Hello, I'm Pranay Meshram

Student Researcher

I'm Pranay, a pre-final year B.S. student in Data Science and Engineering at the Indian Institute of Science Education and Research (IISER) Bhopal. My research focuses on Computer Vision, Generative AI, Visual Place Recognition (VPR), Geolocalization, Vision-Language Models (VLMs), and World Models.

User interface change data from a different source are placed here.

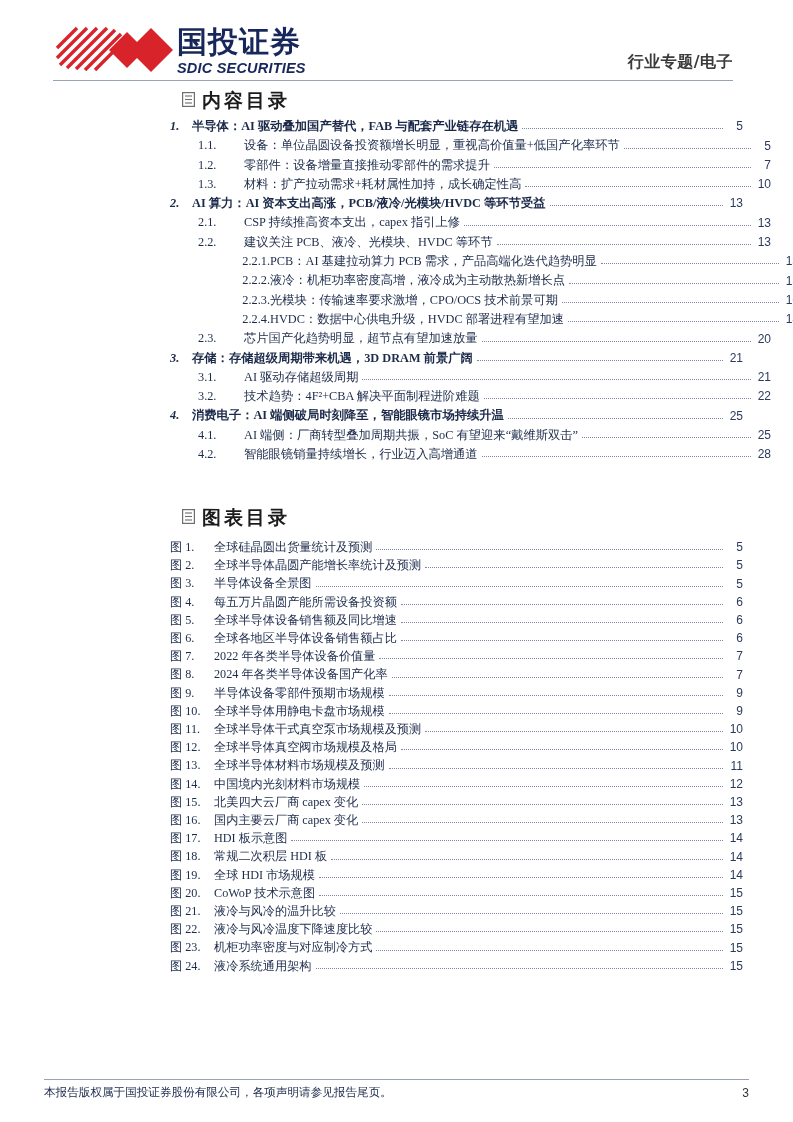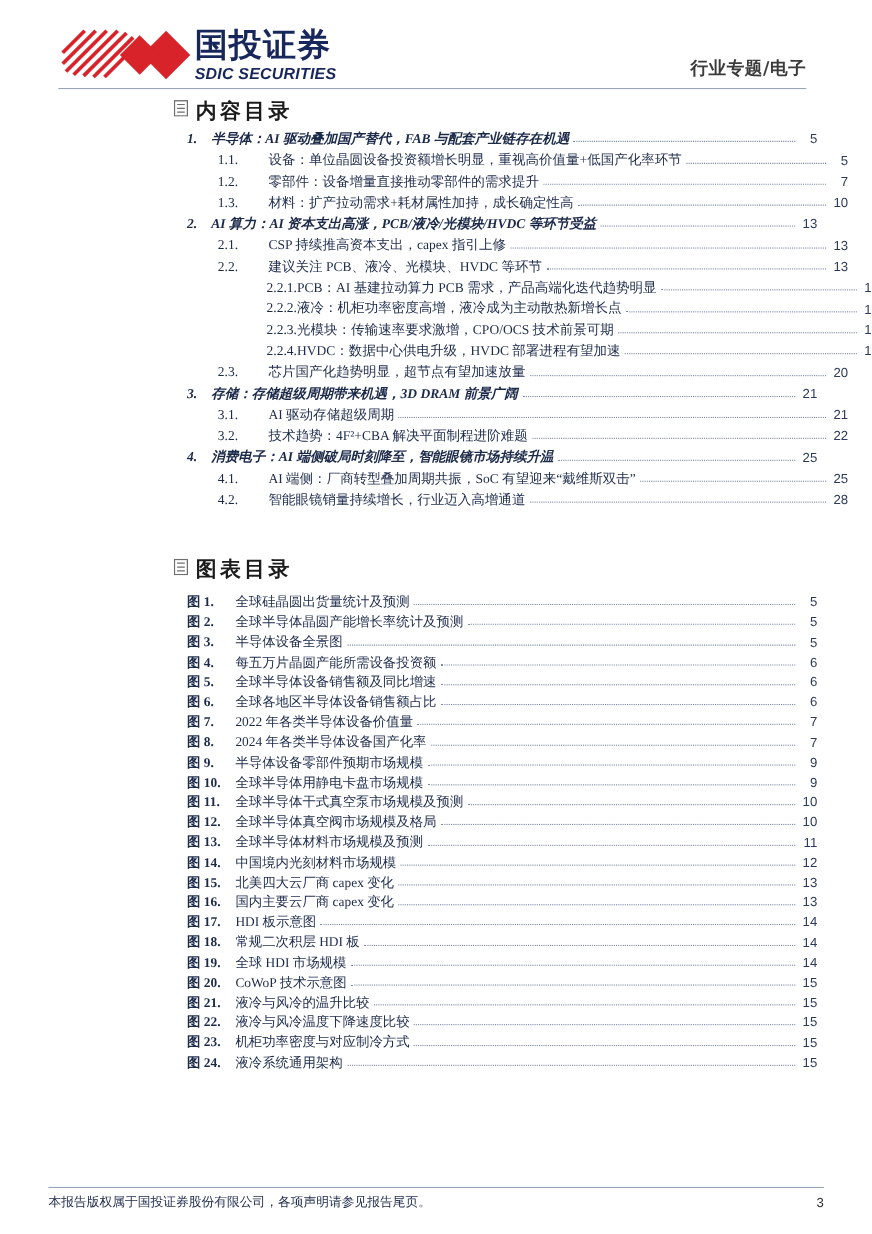"内容目录" .section-head { left: 158px -> 182px }
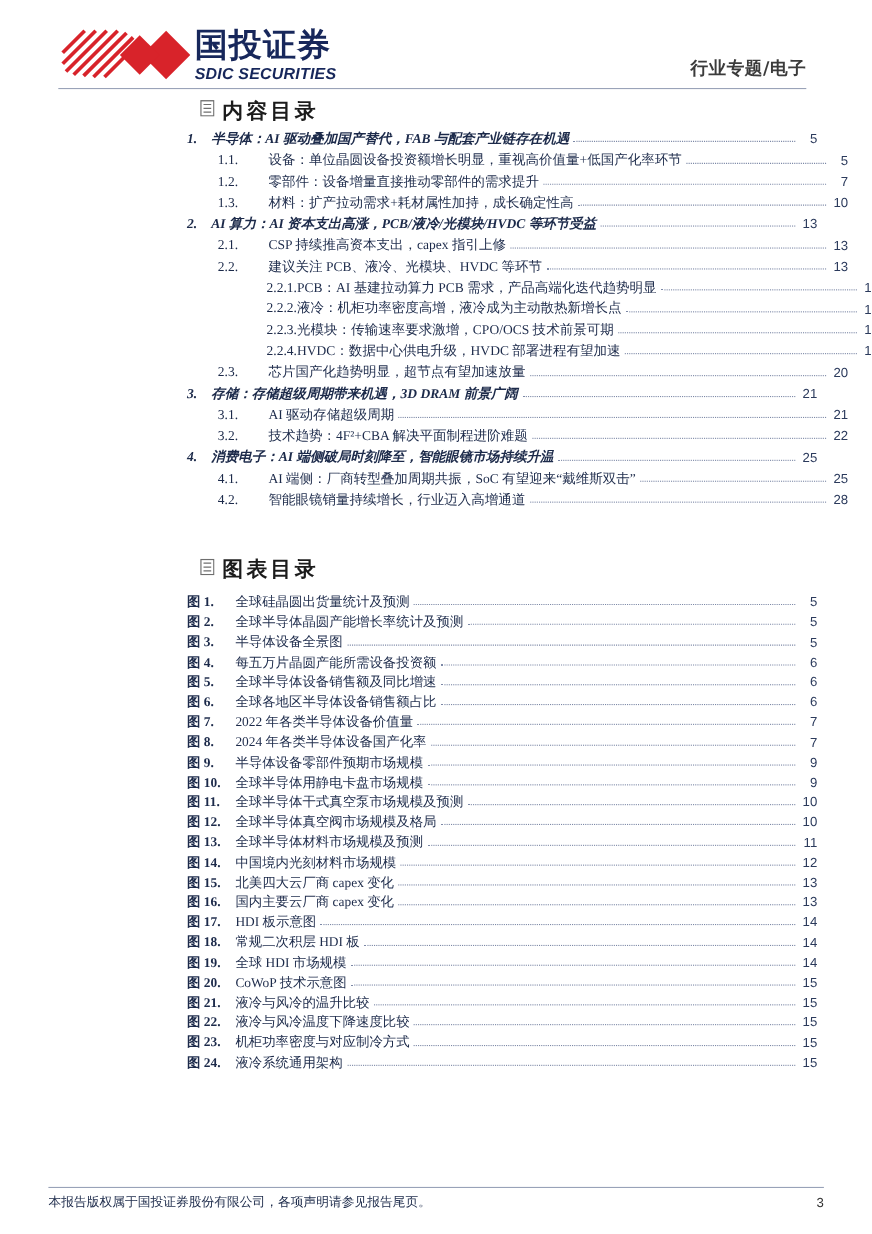"半导体：AI 驱动叠加国产替代，FAB 与配套产业链存在机遇" .lvl1 .label { font-style: italic -> none }
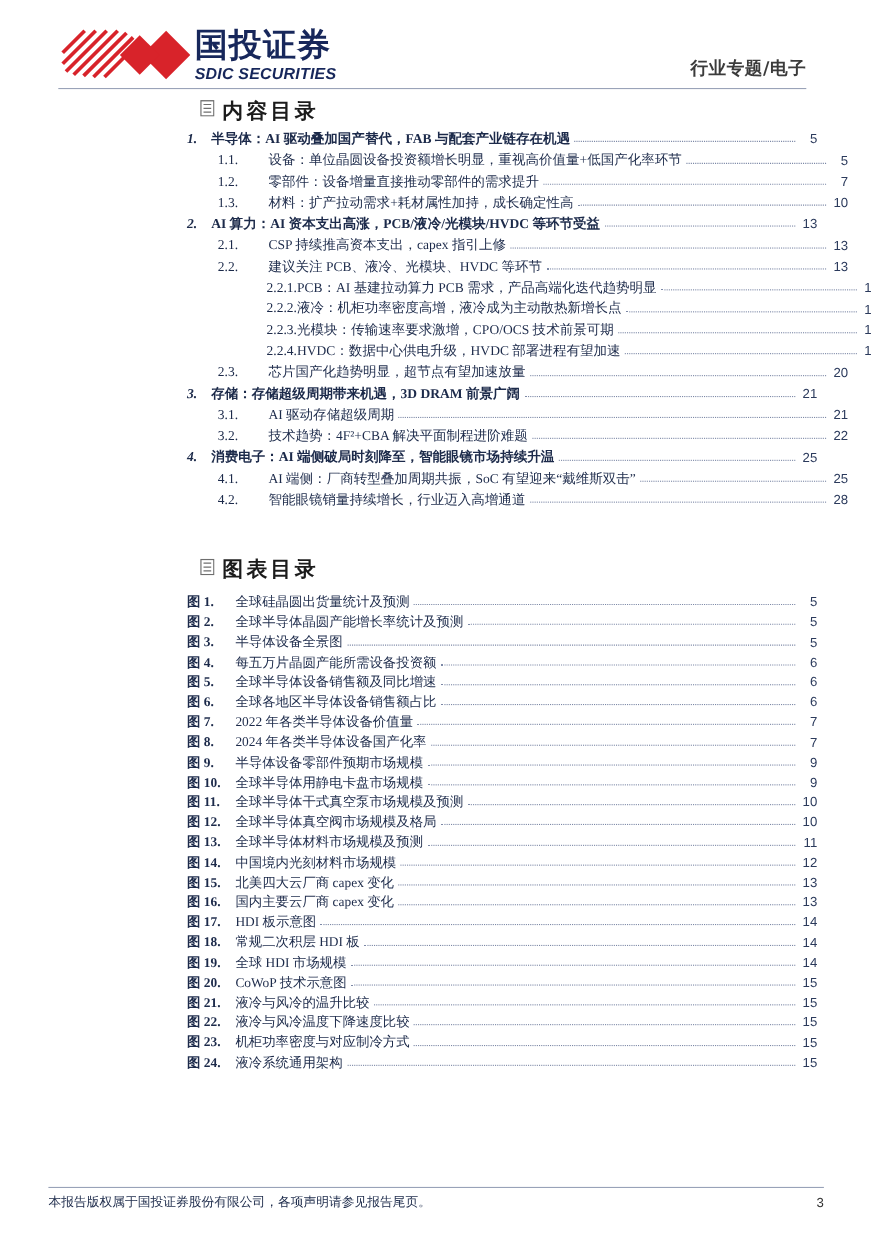"图 1." .fig-row .num { font-weight: bold -> none }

I recently contributed to COMBAT (Conditional World Models for Behavioral Agent Training), accepted at the ICCV Workshop 2025, where I worked on VAE training and Evaluations. Currently, I am a Research Intern at IIT Roorkee under Dr. GK Nayak, developing novel methods for Indoor VPR and building synthetic datasets using Infinigen. Also looking forward to implement world models for better agent control.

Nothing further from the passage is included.